Hace unos años publicamos aquí en Pijama Surf un ensayo del escritor británico Jason Horsley sobre la percepción consensual. que creo que viene a colación. Según Horsley:
La percepción consensual depende del acuerdo, no sólo para establecer qué es perceptiblemente real, sino también para ignorar, refutar o descartar cualquier cosa que desafíe el acuerdo
[…] La percepción consensual es un modelo autoreafirmante de la realidad: lo que no se puede percibir no existe, y lo que acordamos que no existe, no se puede percibir.

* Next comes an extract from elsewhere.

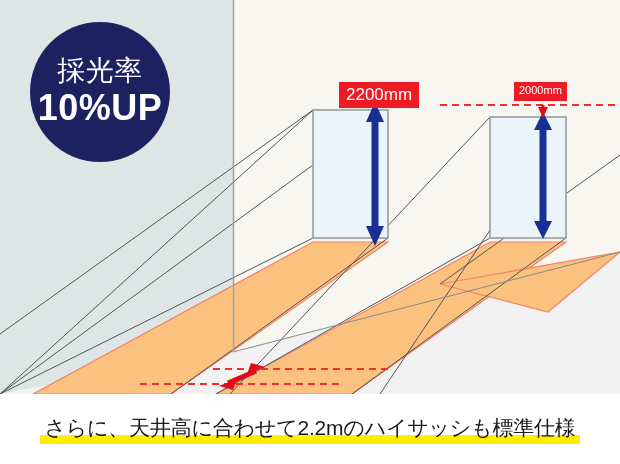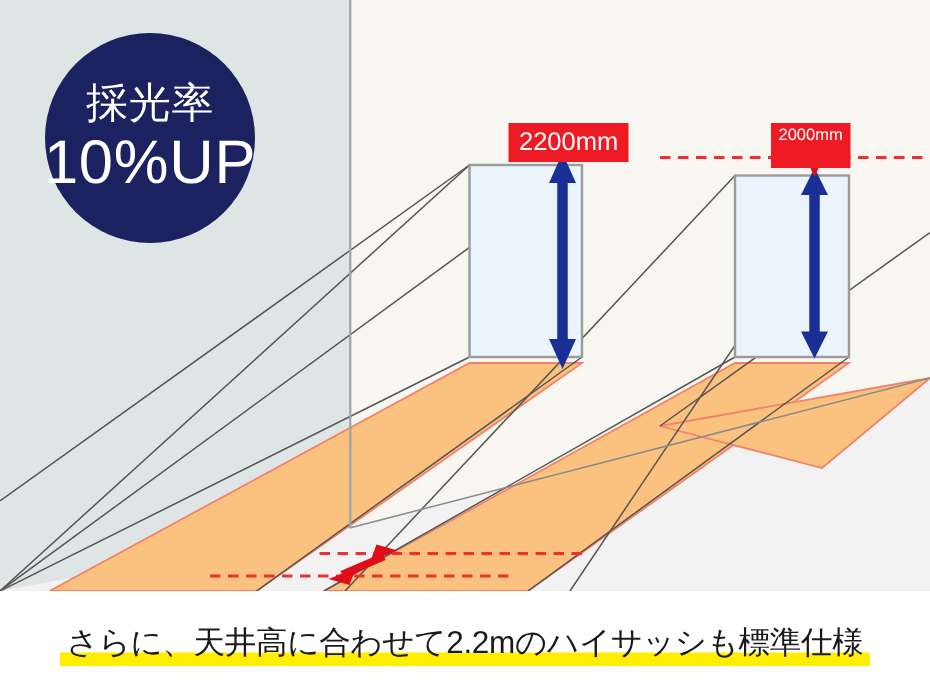"10%UP" #badge .l2 { font-size: 41px -> 36px; font-weight: 400 -> 700 }
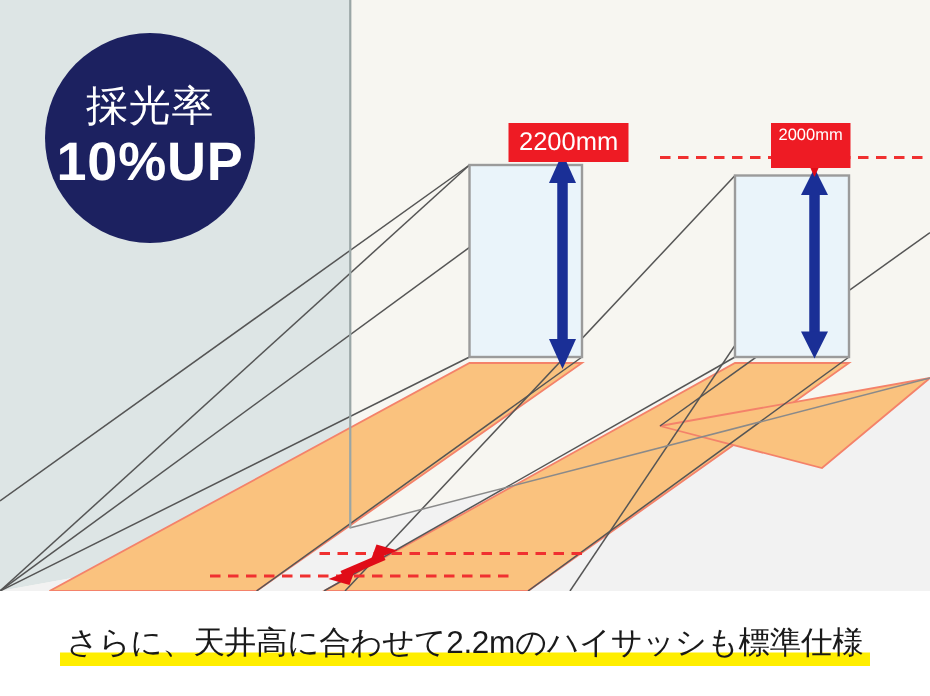"2000mm" #label-right { padding: 3px 5px 16px 5px -> 3px 5px 5px 5px }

Es posible que existan otros mundos sumamente diversos y variopintos (cada modo de percepción es un mundo en sí mismo) dentro del abanico de los posibles dentro de este mundo. El neurocientífico David Eagleman nos recuerda que como seres humanos sólo podemos percibir 1 de cada 2 billones de ondas de luz. Horsley, por otro lado, habla de una percepción «extraconsensual» que lleva hacia las zonas liminales de la conciencia. Una buena pregunta, la cual dejaremos abierta, es si la percepción y la conciencia misma, por definición, son facultades colectivas, que de hecho sólo existen en el enjambre, en la red, en la sinapsis con el otro y dentro de un campo de información compartida y por lo tanto realmente no hay un afuera, un lugar para ejercer una visión que no dependa de todas las otras visiones, que no dependa de todos los otros fenómenos. ¿Cómo ver, no ya sólo con los ojos de un bebé, sino ver la naturaleza por primera vez con los ojos de un hipotético Adán, apeados del río de la historia? Quizás necesitemos deconstruir nuestra percepción.